→ **Before-and-after change records**:
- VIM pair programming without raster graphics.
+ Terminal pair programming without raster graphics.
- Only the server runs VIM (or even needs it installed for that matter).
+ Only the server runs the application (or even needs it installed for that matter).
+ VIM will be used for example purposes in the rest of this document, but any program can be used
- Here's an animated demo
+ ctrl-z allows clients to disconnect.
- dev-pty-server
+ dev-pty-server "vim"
--
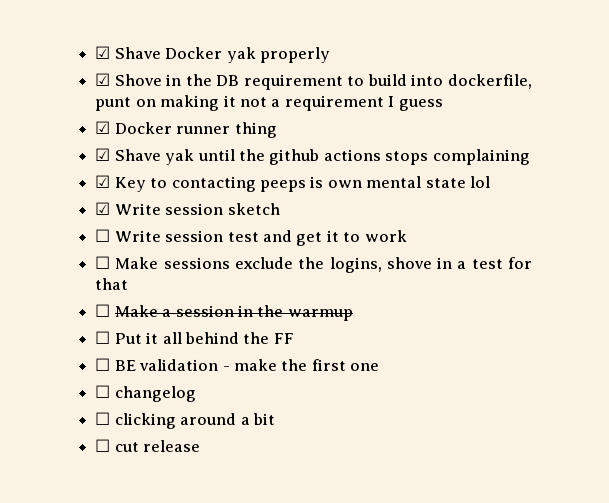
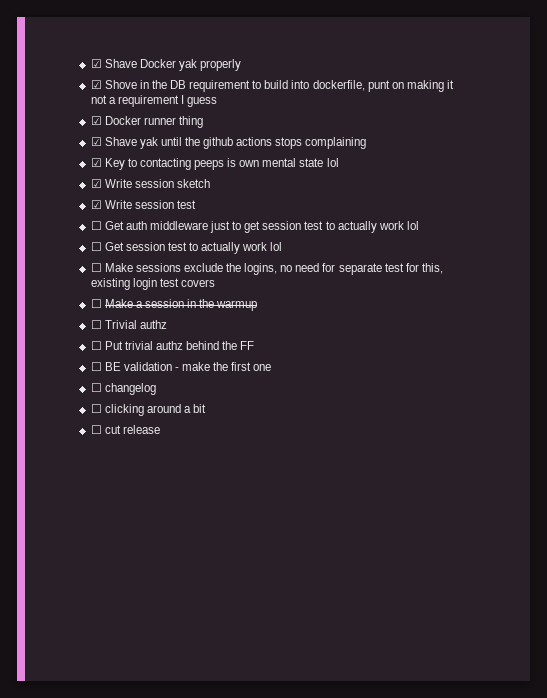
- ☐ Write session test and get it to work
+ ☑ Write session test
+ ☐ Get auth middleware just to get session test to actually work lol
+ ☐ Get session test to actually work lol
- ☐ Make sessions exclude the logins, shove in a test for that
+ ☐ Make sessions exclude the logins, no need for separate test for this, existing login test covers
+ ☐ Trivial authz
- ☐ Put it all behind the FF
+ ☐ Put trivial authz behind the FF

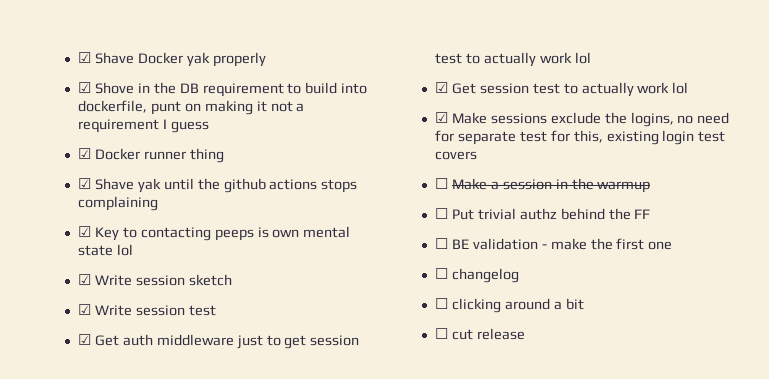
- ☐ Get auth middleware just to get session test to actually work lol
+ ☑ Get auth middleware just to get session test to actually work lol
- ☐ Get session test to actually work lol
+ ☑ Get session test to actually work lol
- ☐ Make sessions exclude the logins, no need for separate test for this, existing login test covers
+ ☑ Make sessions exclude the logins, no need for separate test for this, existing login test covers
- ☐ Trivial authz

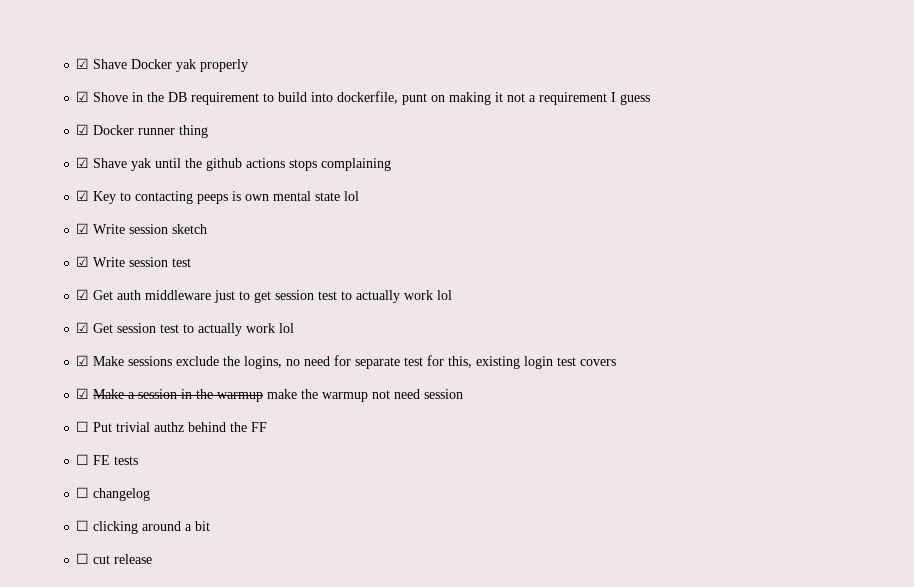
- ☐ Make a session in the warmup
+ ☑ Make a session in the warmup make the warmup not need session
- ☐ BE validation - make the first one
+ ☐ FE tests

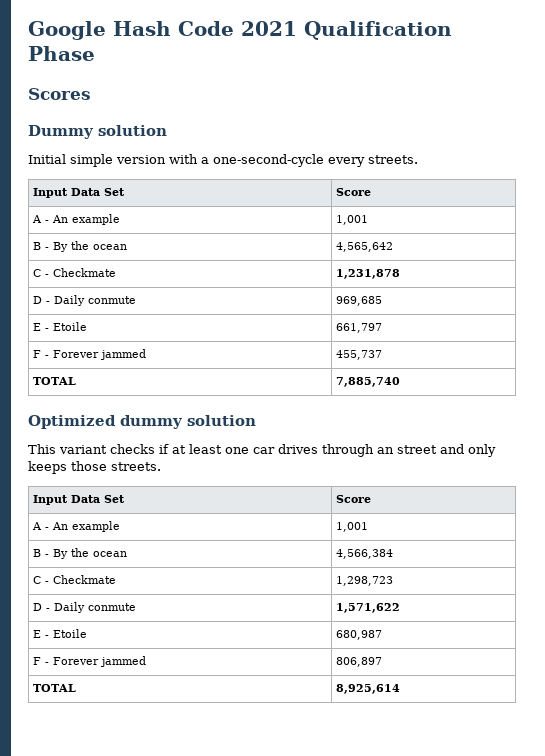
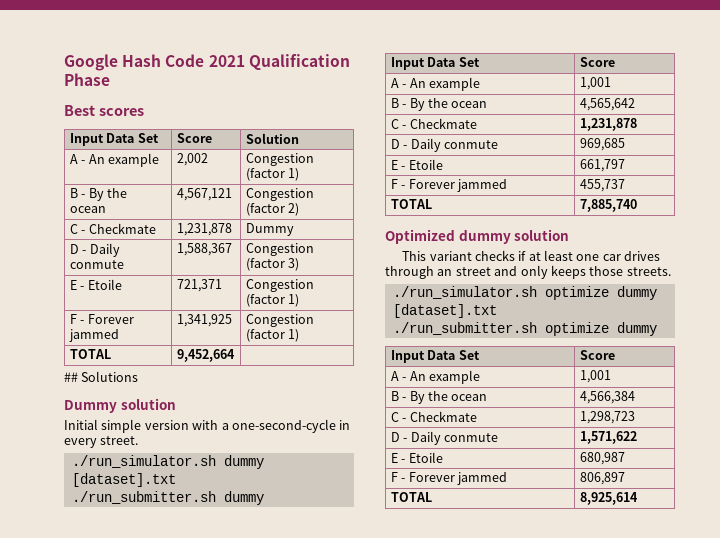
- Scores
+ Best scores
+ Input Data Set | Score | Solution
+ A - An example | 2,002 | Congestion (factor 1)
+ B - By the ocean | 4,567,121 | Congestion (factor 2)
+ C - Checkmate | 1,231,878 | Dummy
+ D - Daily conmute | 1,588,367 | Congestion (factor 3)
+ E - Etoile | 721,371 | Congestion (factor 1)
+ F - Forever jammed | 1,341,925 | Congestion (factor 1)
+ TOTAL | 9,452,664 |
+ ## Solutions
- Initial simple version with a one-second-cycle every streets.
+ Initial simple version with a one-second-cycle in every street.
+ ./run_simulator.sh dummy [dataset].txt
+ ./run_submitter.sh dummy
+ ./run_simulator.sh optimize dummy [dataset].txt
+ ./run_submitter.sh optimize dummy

→ **Task objective**: Copy out, in full, each line above that has the word "middleware" in it.

→ **Response to this exercise**:
+ ☐ Get auth middleware just to get session test to actually work lol
- ☐ Get auth middleware just to get session test to actually work lol
+ ☑ Get auth middleware just to get session test to actually work lol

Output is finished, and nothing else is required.